[Start of Attachment]
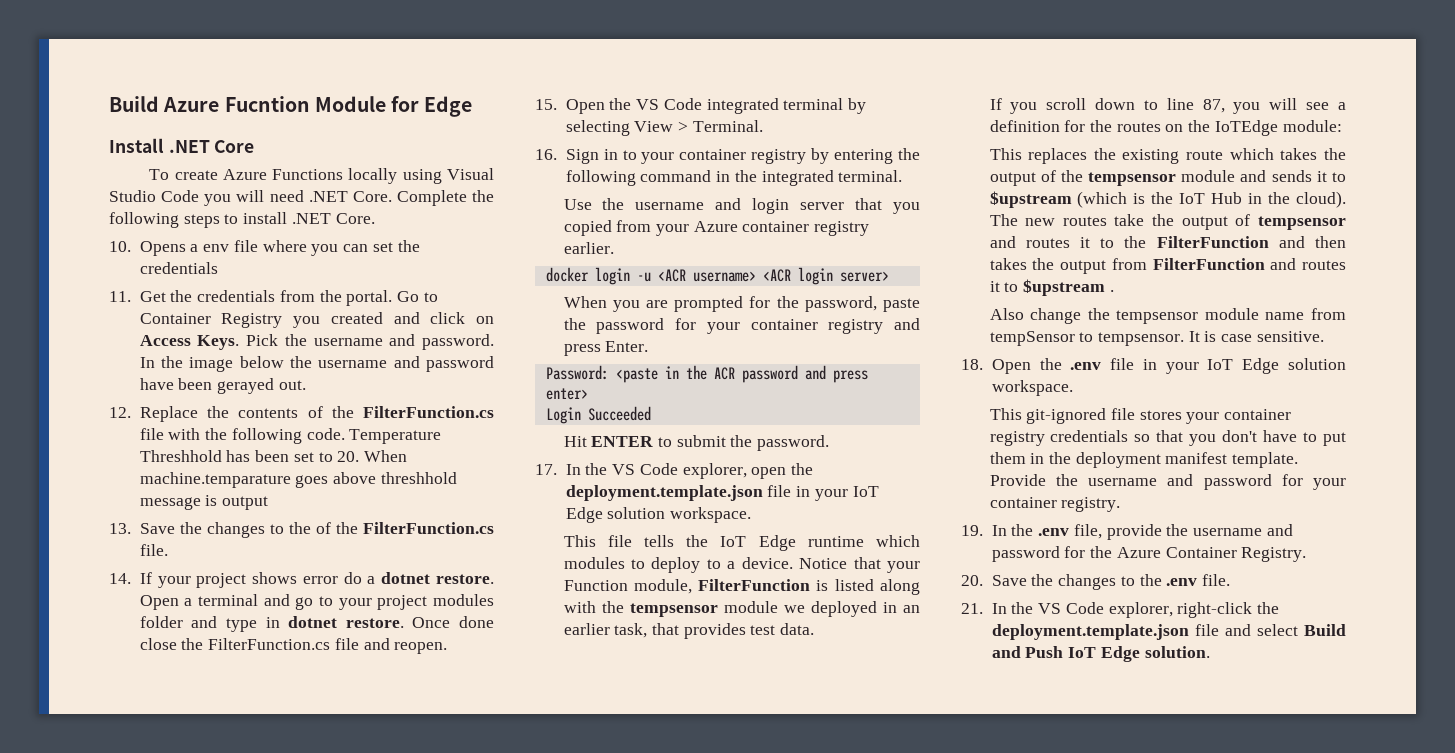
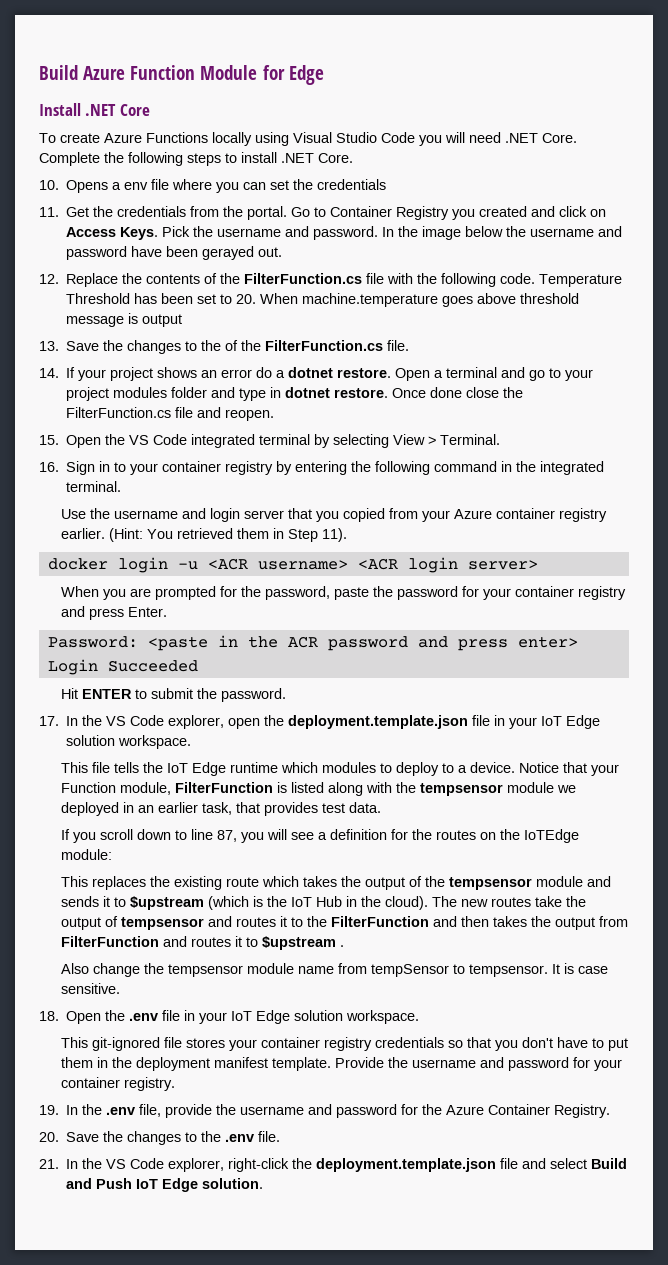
[224,96,310,112] Fucntion -> [130,65,196,80] Function
[139,450,222,462] Threshhold -> [66,293,131,304] Threshold
[139,472,291,488] machine.temparature -> [302,293,439,307] machine.temperature
[380,472,457,484] threshhold -> [520,293,580,304] threshold
(298, 578) none -> [201,370,218,378] an
(614, 248) none -> [109,528,348,542] (Hint: You retrieved them in Step 11).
[End of Attachment]
## Your task
Gather each line in the entries above where the string "none" is found.

## Answer box
(298, 578) none -> [201,370,218,378] an
(614, 248) none -> [109,528,348,542] (Hint: You retrieved them in Step 11).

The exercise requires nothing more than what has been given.